Déjà rentable aux Etats-Unis
Peu après, les quatre cofondateurs rencontrent les plus grands producteurs de senseurs du monde et leur demandent: «Si nous prenions les meilleurs senseurs que vous avez actuellement dans votre pipeline de développement, que pourrait-on en faire?» Avec un premier concept de bracelet-senseur, ils consultent Brigitte Leeners, professeure à l’hôpital universitaire de Zurich, spécialiste en modélisation mathématique du cycle menstruel, et Stephanie von Orelli, médecin-chef à la maternité de l’hôpital Triemli, à Zurich. Une étude clinique d’une année sur 40 femmes démarre. Les résultats paraissent en avril 2016. Une étape majeure pour Pascal Koenig. Les investisseurs et chargés de promotion économique croient en Ava: les jeunes entrepreneurs empochent 130 000 francs de capital de pré amorçage chez Venture Kick et 100 000 francs de plus du De Vigier Award. En 2015, après avoir remporté le Startup Challenge de Swisscom, un financement de démarrage de 2,6 millions a lieu. Parmi les investisseurs, Swisscom et la BCZ, qui participeront encore en 2016 à une ronde de financement qui rassemblera 9,7 millions. Il y aura encore un tour de table destiné à rapporter un montant en millions à deux chiffres.

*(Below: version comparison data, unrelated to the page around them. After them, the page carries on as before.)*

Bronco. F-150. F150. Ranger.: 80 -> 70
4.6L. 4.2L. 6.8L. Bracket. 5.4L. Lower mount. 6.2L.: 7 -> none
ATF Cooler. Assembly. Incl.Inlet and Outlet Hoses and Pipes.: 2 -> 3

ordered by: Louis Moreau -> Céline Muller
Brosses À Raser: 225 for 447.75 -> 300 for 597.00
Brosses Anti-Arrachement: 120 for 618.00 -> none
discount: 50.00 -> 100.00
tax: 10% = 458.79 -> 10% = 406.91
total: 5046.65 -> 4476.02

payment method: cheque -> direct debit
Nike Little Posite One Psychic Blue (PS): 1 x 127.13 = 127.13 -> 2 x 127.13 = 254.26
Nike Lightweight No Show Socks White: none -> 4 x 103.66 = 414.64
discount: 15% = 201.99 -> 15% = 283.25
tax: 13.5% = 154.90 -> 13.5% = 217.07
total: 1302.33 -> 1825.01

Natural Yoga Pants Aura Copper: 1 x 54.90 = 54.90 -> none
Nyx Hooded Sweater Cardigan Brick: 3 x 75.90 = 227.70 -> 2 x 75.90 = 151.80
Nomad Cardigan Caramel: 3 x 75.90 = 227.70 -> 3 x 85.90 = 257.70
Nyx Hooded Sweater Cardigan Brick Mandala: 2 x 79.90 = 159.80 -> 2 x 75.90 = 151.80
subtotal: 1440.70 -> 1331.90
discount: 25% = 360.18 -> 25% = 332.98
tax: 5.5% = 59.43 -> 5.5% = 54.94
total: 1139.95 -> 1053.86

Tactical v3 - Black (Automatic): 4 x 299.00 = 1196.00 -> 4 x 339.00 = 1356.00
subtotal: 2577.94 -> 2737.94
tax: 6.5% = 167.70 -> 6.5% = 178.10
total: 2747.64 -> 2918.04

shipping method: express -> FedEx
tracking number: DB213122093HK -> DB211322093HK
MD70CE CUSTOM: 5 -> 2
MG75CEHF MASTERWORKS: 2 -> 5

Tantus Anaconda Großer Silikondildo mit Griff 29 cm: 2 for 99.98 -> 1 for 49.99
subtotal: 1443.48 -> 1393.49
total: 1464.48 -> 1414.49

Le bracelet Ava débarque officiellement sur le marché en juillet 2016, mais uniquement aux Etats-Unis. Ava y a ouvert un bureau à San Francisco, deuxième filiale après Belgrade où le logiciel a été développé. De Californie, Lea von Bidder organise la conquête des poignets féminins américains. Les clientes potentielles sont sensibilisées au produit sur internet: du contenu crédible sur la manière de tomber enceinte, des centaines d’articles de PR dans les médias et sur les blogs, de l’activité sur You-Tube. A ce jour, la jeune entreprise a investi un montant à sept chiffres en marketing outre-Atlantique.

Avec succès: jusqu’à mi-juillet de cette année, plus de 10 000 bracelets ont été vendus aux Etats-Unis pour 249 dollars l’unité. Selon Pascal Koenig, l’activité américaine est d’ores et déjà rentable. En Europe, le bracelet est sur le marché depuis le début de l’année. Ici aussi les ventes s’accélèrent: elles représentent déjà un cinquième du chiffre d’affaires. Le CEO en est convaincu: «Nous allons décupler nos ventes d’ici à la fin de l’année.» Mais ça ne lui suffit pas: il a déjà évalué le marché chinois en tant que lauréat du Venture Leaders China 2016 et provisionné 3 millions de francs pour le lancement. Une partie du montant est destinée au marketing direct sur la toile, une autre à la création d’un réseau de partenaires commerciaux. «Une pharma globale qui a accès à 80% des gynécologues se montre très intéressée», glisse Pascal Koenig. Le bracelet Ava s’intégrerait à merveille dans sa palette de produits.

Aussi pour la prévention
En parallèle, les fondateurs d’Ava étendent leur offre: outre le calcul des jours de fertilité et la surveillance de la grossesse, la start-up entend aussi se faire un nom dans la prévention. Car si l’on sait calculer, à l’aide de senseurs, quand une femme est fertile, on peut aussi savoir quand elle ne l’est sûrement pas. Dans ce contexte, Pascal Koenig vise une nouvelle génération de femmes qui n’ont plus envie de s’administrer quotidiennement des hormones ou autres substances pharmaceutiques. Des études sur la prévention de la grossesse sont en cours. Entre-temps, à Zurich, on réfléchit à des fonctionnalités supplémentaires et on expérimente pour le bracelet de nouvelles couleurs, de nouveaux matériaux. On investit massivement dans une plateforme de contenu autour du thème «Women’s health». Ava doit devenir le compagnon indispensable des femmes entre 25 et 55 ans. «Quand on est une start-up, il est important de voir grand, très grand, souligne Pascal Koenig. Nous aimerions devenir leaders mondiaux, même si ça ne fait pas très suisse de dire cela.»